Inspired by these exciting research challenges, this special issue “Algorithms for Managing, Querying and Processing Big Data in Cloud Environments” of Algorithms focuses the attention on topics related to the theory and practice of algorithms for managing big data in Cloud environments, the design and analysis of algorithms for managing big data in Cloud environments, the tuning and experimental evaluation of algorithms for managing big data in Cloud environments, and so forth. The aim is that of providing a significant milestone on the road of the investigated topic, to be significant for both theory and practice, as well as applications and systems that are founded on such algorithms.

The special issue contains four papers which have been accepted after two rigorous review rounds. In the following, we provide an overview on these papers.

The first paper [10], entitled “Multiobjective Cloud Particle Optimization Algorithm Based on Decomposition”, by Li et al., investigates the relevant multi-objective evolutionary paradigm based on decomposition (MOEA/D) that, as the authors correctly state, has received attention from many researchers in recent years. The paper thus presents a novel multi-objective algorithm based on decomposition and the Cloud computing model called multi-objective decomposition evolutionary algorithm based on Cloud Particle Differential Evolution (MOEA/D-CPDE). In the proposed method, the best solution found so far acts as a seed in each generation and evolves two individuals by a cloud generator. A new individual is produced by updating the current individual with the position vector difference of these two individuals. The performance of the proposed algorithm is verified on 16 well-known multi-objective problems, and experimental results indicate that MOEA/D-CPDE is competitive.

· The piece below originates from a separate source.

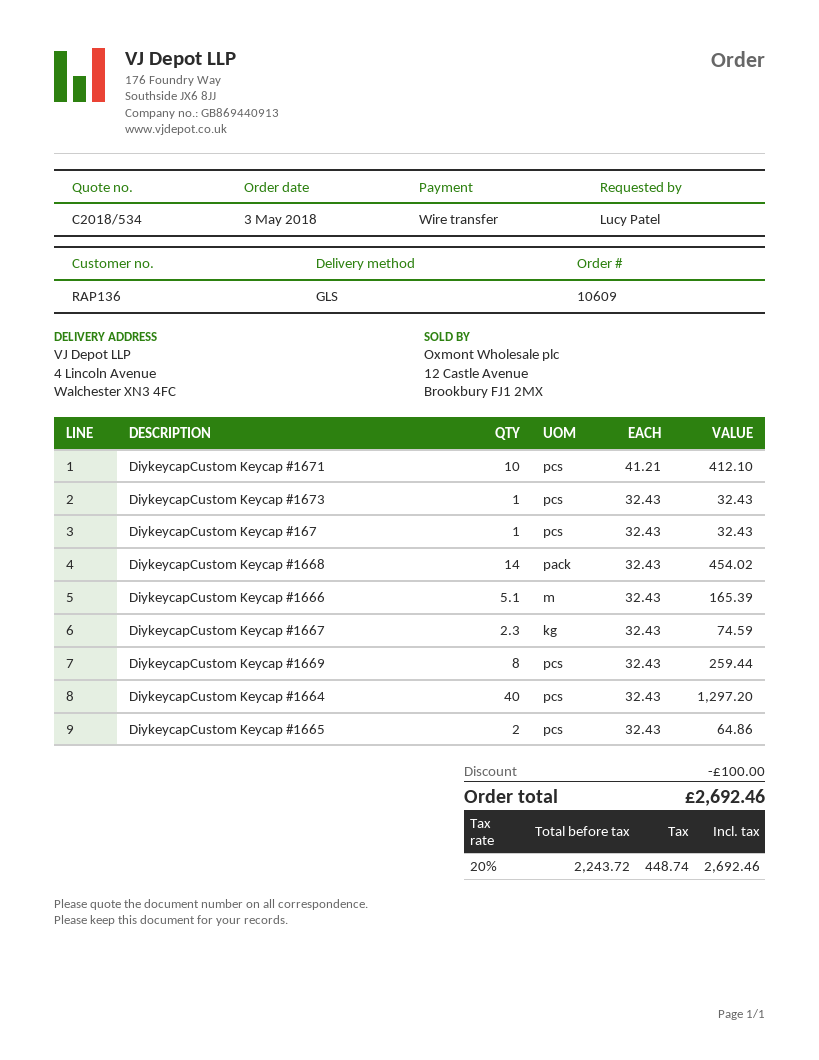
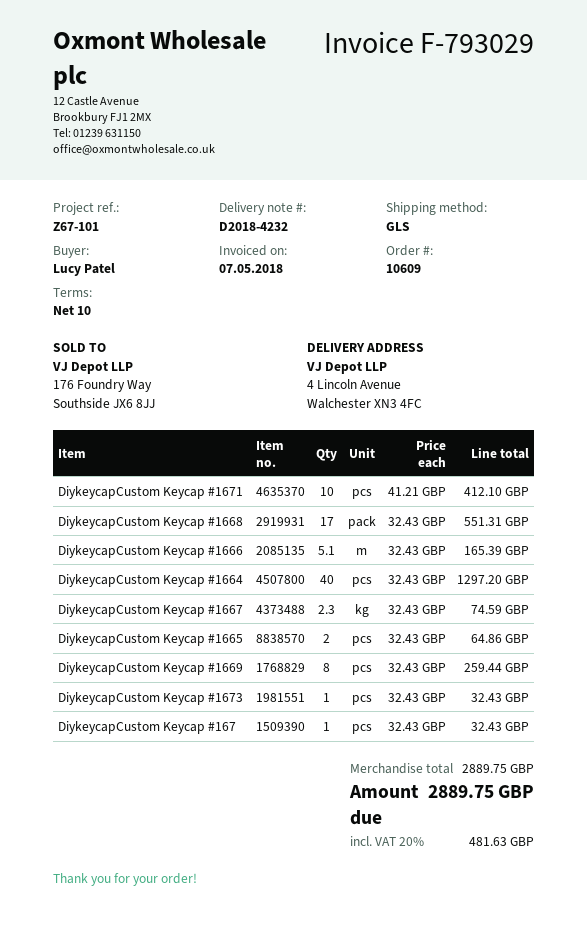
DiykeycapCustom Keycap #1668: 14 x 32.43 = 454.02 -> 17 x 32.43 = 551.31
discount: 100.00 -> none
tax: 20% = 448.74 -> 20% = 481.63
total: 2692.46 -> 2889.75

The second paper [11], entitled “Implementation of a Parallel Algorithm Based on a Spark Cloud Computing Platform”, by Wang et al., proposes to parallelize the well-known MAX-MIN Ant System (MMAS) algorithm in order to solve the annoying Traveling Salesman Problem (TSP) based on a Spark Cloud computing platform. Indeed, as authors correctly highlight, parallel algorithms, such as the ant colony algorithm, take a long time when solving large-scale problems. In the solution proposed by authors, MMAS is combined with Spark MapReduce to execute the path building and the pheromone operation in a distributed computer Cluster. In addition to this, to improve the precision of the proposed solution, the local optimization strategy 2-opt is adapted in MMAS. Experimental results show that Spark has a very great accelerating effect on the ant colony algorithm when the city scale of TSP or the number of ants is relatively large.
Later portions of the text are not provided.